### TASK STATEMENT
In the records below, find the line that contains "2. A diagram", then transcribe it and every later line exactly, stopping at the final line.

### MATERIAL SUPPLIED
● ● ●
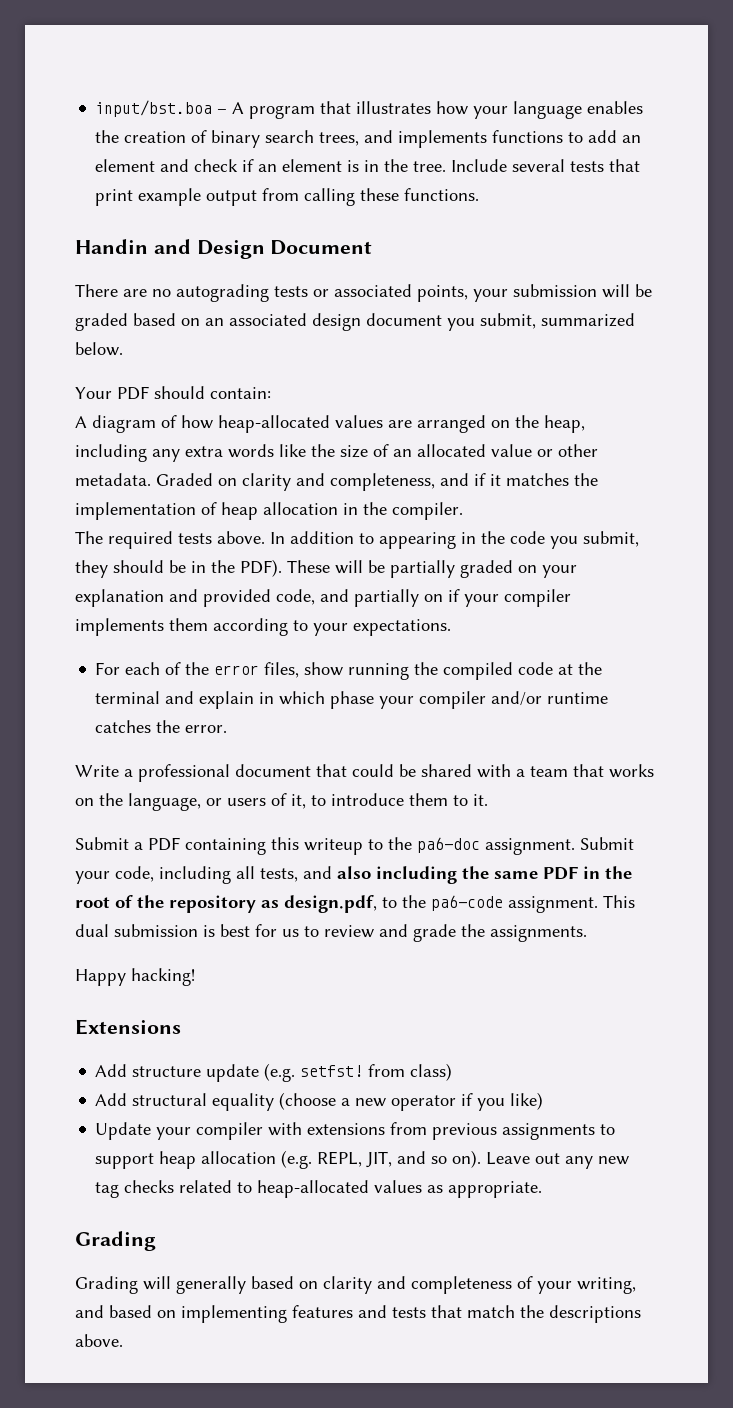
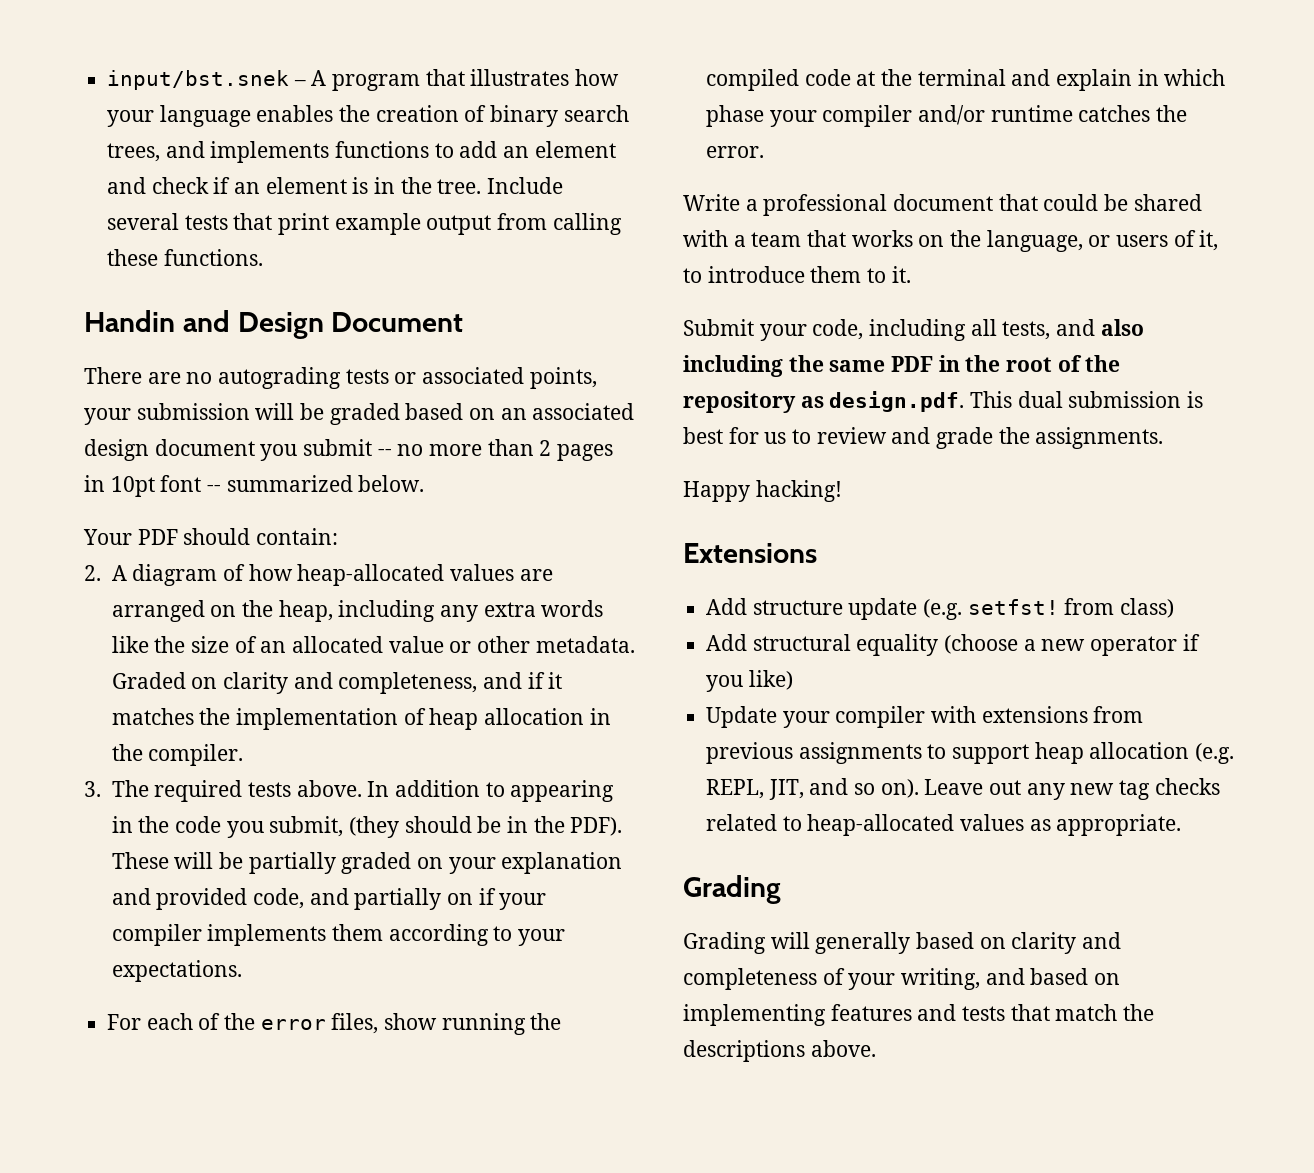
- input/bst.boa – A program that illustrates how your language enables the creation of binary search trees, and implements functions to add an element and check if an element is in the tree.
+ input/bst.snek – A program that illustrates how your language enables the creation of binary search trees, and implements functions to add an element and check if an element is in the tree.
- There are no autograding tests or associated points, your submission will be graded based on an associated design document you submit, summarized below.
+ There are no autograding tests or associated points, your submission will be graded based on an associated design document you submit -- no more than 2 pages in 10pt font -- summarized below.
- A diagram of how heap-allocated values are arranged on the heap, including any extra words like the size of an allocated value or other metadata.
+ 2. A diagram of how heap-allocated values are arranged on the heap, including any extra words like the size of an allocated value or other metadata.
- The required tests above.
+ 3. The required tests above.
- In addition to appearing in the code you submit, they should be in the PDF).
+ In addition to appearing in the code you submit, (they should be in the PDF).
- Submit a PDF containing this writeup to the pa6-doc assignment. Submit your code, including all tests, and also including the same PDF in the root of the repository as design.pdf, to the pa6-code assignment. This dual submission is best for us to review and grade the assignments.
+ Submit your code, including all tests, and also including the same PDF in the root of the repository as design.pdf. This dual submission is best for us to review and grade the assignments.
● ● ●
### COMPLETED EXERCISE
+ 2. A diagram of how heap-allocated values are arranged on the heap, including any extra words like the size of an allocated value or other metadata.
- The required tests above.
+ 3. The required tests above.
- In addition to appearing in the code you submit, they should be in the PDF).
+ In addition to appearing in the code you submit, (they should be in the PDF).
- Submit a PDF containing this writeup to the pa6-doc assignment. Submit your code, including all tests, and also including the same PDF in the root of the repository as design.pdf, to the pa6-code assignment. This dual submission is best for us to review and grade the assignments.
+ Submit your code, including all tests, and also including the same PDF in the root of the repository as design.pdf. This dual submission is best for us to review and grade the assignments.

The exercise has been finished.